Fesenjan (Pomegranate and Walnut)
This incredibly flavorful Persian stew with tart and sweet pomegranate molasses is very simple to make and tastes oh-so-good on the palate. This dish improves in flavor the next day and freezes well.
Fesenjan (Pomegranate and Walnut Stew)
Prep time: 15 min
Cook time: 1 hour 30 min
Ready in: 1 hour 45 min
Yields: 6 to 8 servings
3 cups walnuts
4 tablespoons oil
1 large onion peeled and chopped
8 skinless chicken thighs
1 teaspoon salt
¼ teaspoon ground black pepper
¼ teaspoon turmeric
2 cups water
1¼ cups pomegranate concentrate/ molasses
2 tablespoons fresh lemon juice (optional)
2 teaspoons sugar (optional)
¼ teaspoon saffron (optional)
Toast the walnuts in a large sauté pan over medium-high heat for about 3 to 4 minutes or until fragrant. Stir frequently to prevent walnuts from burning.
Add the toasted walnuts to the bowl of a food processor fitted with a steel blade. Process until the walnuts are finely ground. Pulse the machine instead of running it continuously in order to control the texture better. If the walnuts stick to the sides of the bowl, stop the food processer to scrape down the sides.
Heat oil in a medium size pot. Add chopped onions, fry over medium high heat for about 5 minutes or until golden brown. Add chicken thighs, brown each side 2 to 3 minutes. Add ground walnuts, salt, pepper, turmeric, saffron and 2 cups of water. Bring to a boil. Stir in pomegranate molasses. Reduce the heat to low, cover and cook for about 1 hour and 20 minutes, stirring occasionally to prevent the walnuts from settling at the bottom of the pan and burning. The sauce thickens and darkens in color as it cooks.
Pomegranate molasses can be very sweet, very sour or in-between depending on the brand used. Taste the sauce and adjust the sweet and sour balance to your taste. If the sauce is too sour add 1 to 2 teaspoons of sugar, stir and taste before adding more. If it’s too sweet, add 1 to 2 tablespoons of fresh lemon juice. If the sauce is too thick add more water. If it’s too thin simmer without the lid.
Skim the excess walnut oil from the surface of the sauce before serving the dish. Serve over white basmati rice.
Note – Dishes with liquid reduce in volume during cooking and their flavors intensify. The longer they cook, the saltier and stronger the flavors will be. Always taste and adjust the seasoning at the end of cooking.

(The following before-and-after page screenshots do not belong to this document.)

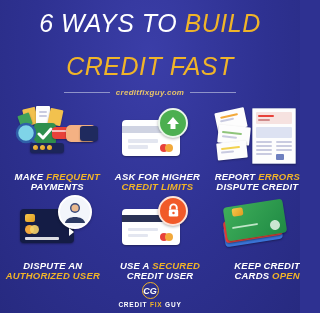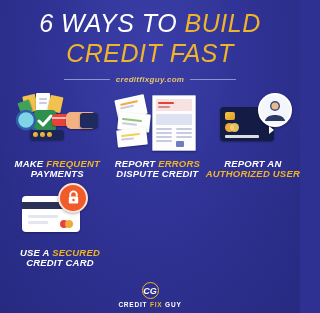"CREDIT FAST" .title-line.l2 { margin-top: 5px -> 18px }
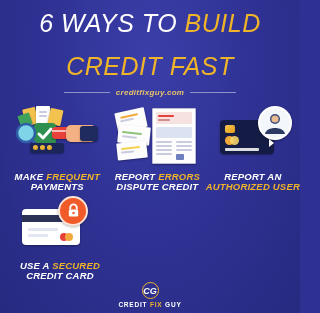"ASK FOR HIGHER" div.cell { html: none -> <div> <div> <div></div> <div></div> <div></div> <div></div> <div></div> <div></div> <div> <svg> <path></path> </svg> </div> </div> <div> <div> <span>ASK FOR HIGHER</span> </div> <div> <span>CREDIT LIMITS</span> </div> </div> </div> }
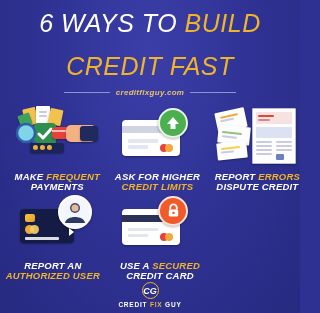"REPORT AN" span.w { text: REPORT -> DISPUTE }
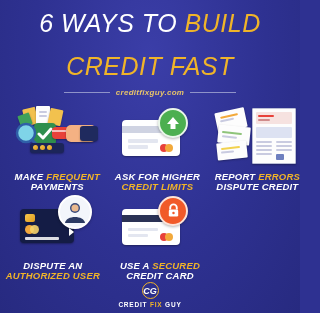"KEEP CREDIT" div.cell { html: none -> <div> <div> <div></div> <div></div> <div></div> <div></div> <div></div> <div></div> </div> <div> <div> <span>KEEP CREDIT</span> </div> <div> <span>CARDS </span><span>OPEN</span> </div> </div> </div> }
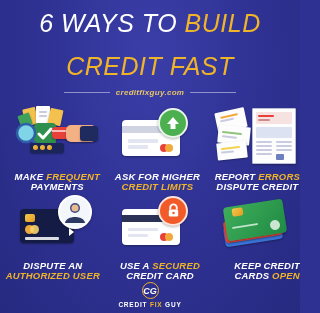"CREDIT CARD" span.w { text: CARD -> USER }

Pomegranate molasses, sometimes called pomegranate syrup, is available in most Middle Eastern and health food stores. It has the color and consistency of molasses but is simply reduced pomegranate juice.
Place the walnuts in the bowl of a food processor.
Pulse the machine on and off, scraping down the sides of the bowl, until the nuts are fairly fine. For a creamier sauce grind the nuts to a pasty consistency.
Set all the ingredients on the counter.
Place 4 tablespoons of oil in a nonstick pan. Add the chopped onions.
Fry onions on medium high heat for about 5 minutes or until lightly golden brown.
Add chicken thighs and brown each side for 2 to 3 minutes.
Add salt, pepper and turmeric.
Add 2 cups of water and ground walnuts. Bring to a boil.
Add pomegranate molasses. Reduce the heat to low, cover and cook for 1 hour and 20 minutes.
When it gets closer to the end of cooking time the oil from the walnuts rises to the top and the color of the sauce changes to darker brown.
The longer it simmers the darker the sauce gets.